**Assigned task**: The only acceptable reply is the number of lines in the material below that hold "ASSY".

**Data to process**:

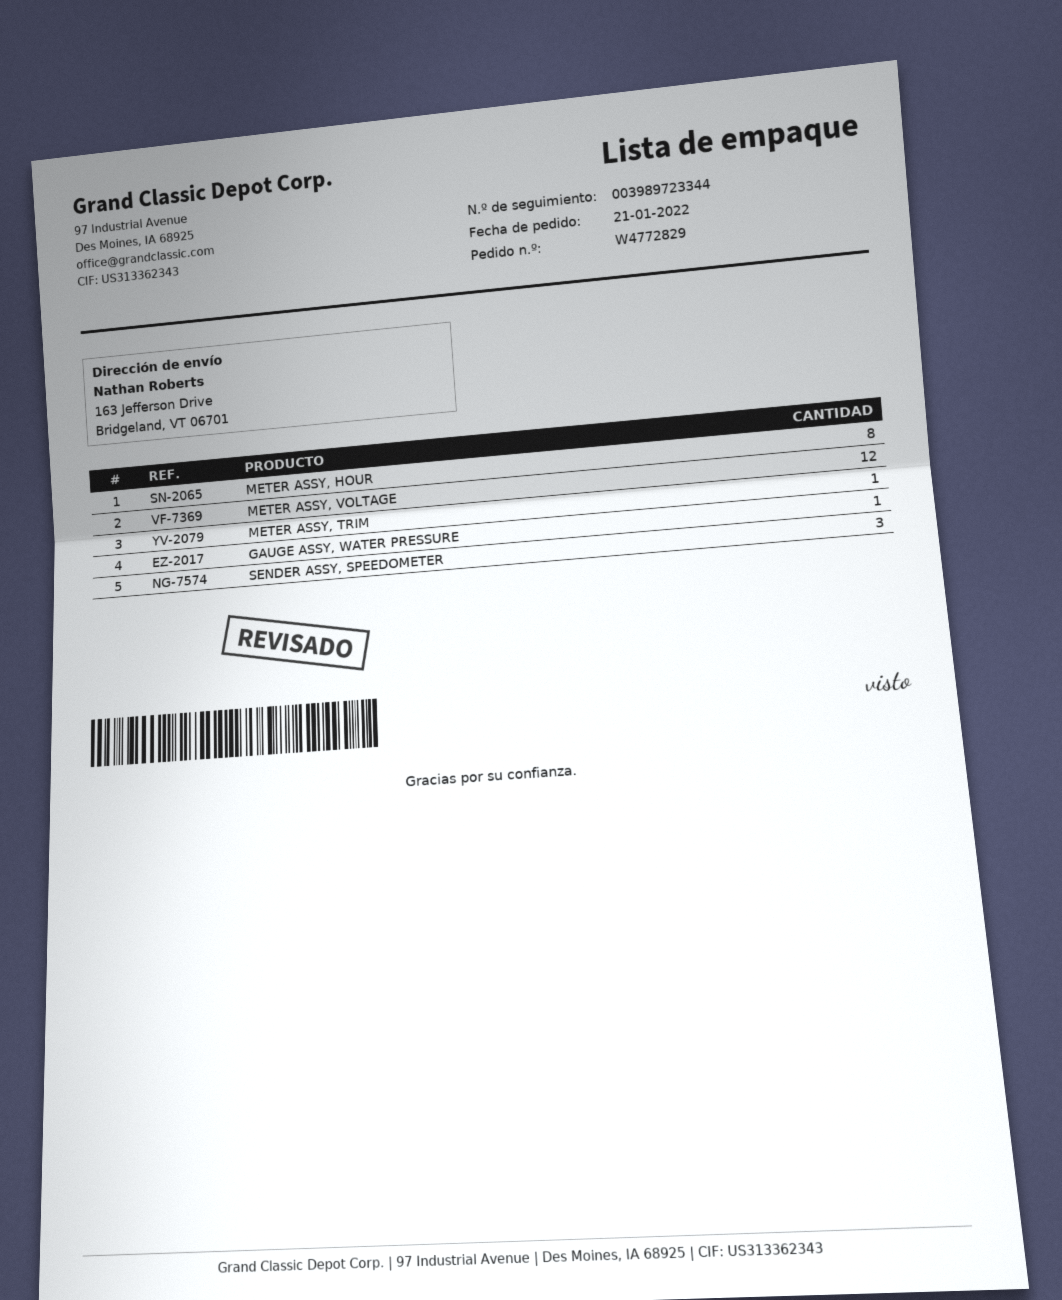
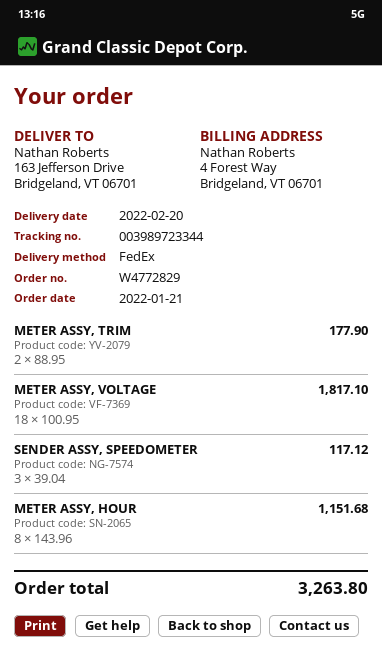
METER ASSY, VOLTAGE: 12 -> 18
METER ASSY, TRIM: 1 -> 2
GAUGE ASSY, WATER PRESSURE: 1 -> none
==
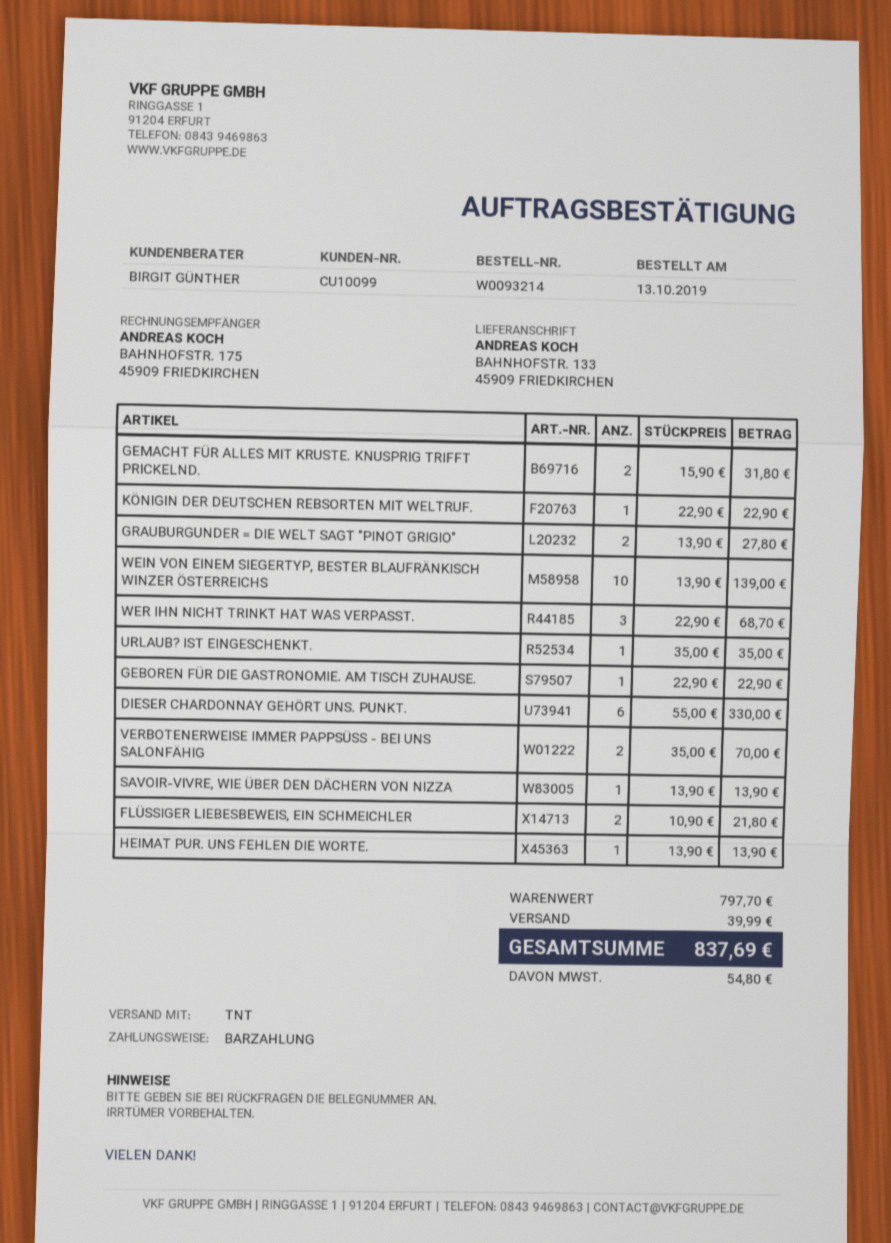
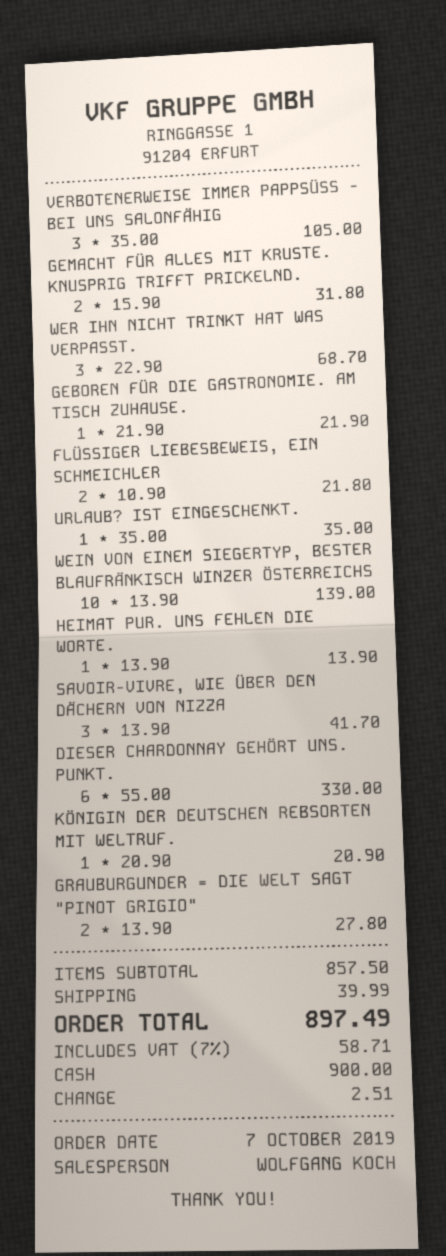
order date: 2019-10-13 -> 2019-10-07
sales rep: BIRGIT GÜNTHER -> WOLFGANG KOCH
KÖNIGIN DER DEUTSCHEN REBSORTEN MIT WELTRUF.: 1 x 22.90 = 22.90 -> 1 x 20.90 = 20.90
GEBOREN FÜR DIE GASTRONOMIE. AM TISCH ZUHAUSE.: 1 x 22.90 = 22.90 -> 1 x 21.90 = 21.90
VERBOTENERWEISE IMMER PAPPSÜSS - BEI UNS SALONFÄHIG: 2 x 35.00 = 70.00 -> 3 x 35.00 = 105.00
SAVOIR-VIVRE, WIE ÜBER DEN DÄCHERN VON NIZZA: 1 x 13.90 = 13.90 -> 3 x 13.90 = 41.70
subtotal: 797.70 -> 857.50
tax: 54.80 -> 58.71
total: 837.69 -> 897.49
* * *
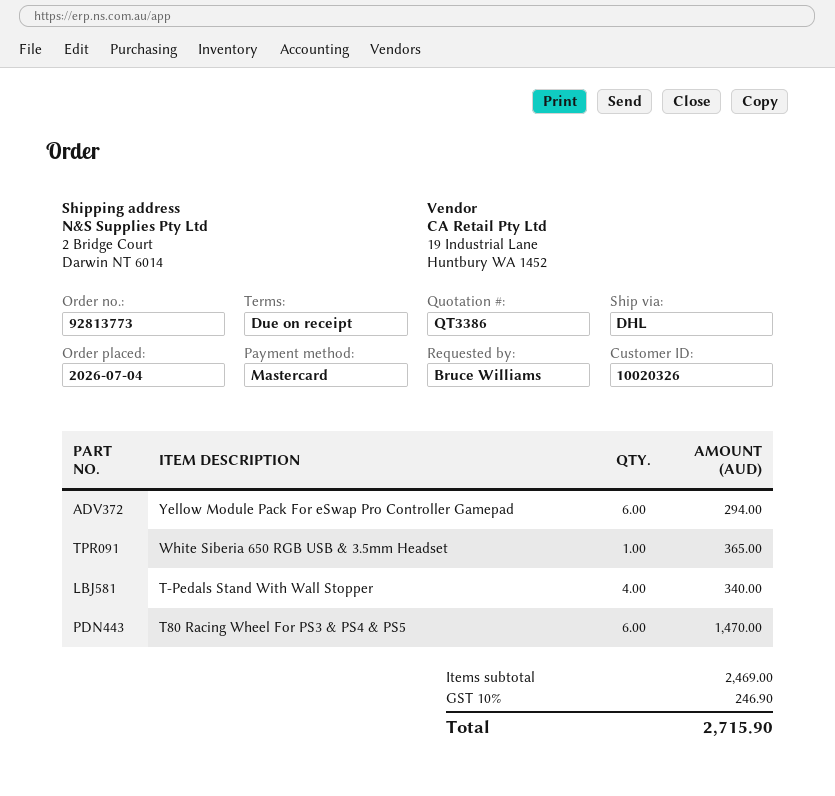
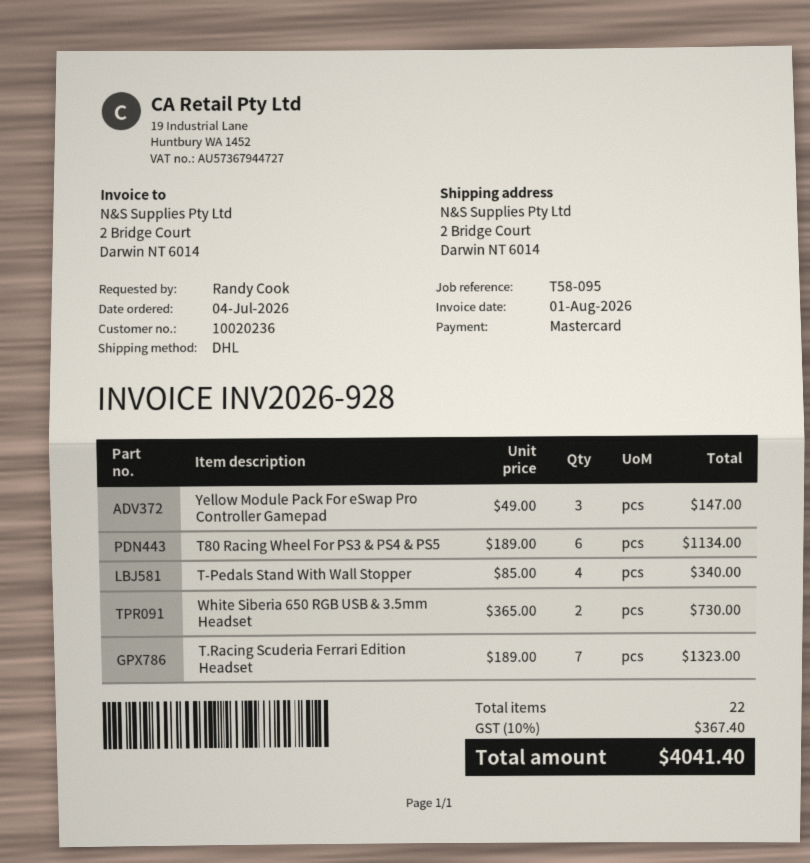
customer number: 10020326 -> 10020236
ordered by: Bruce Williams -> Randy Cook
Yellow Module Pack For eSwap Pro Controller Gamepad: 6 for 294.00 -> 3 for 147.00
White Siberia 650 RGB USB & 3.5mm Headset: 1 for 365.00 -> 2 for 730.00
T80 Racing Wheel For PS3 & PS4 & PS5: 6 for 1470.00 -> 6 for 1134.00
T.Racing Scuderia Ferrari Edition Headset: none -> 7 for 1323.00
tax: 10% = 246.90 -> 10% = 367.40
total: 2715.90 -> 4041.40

**Output for this exercise**: 3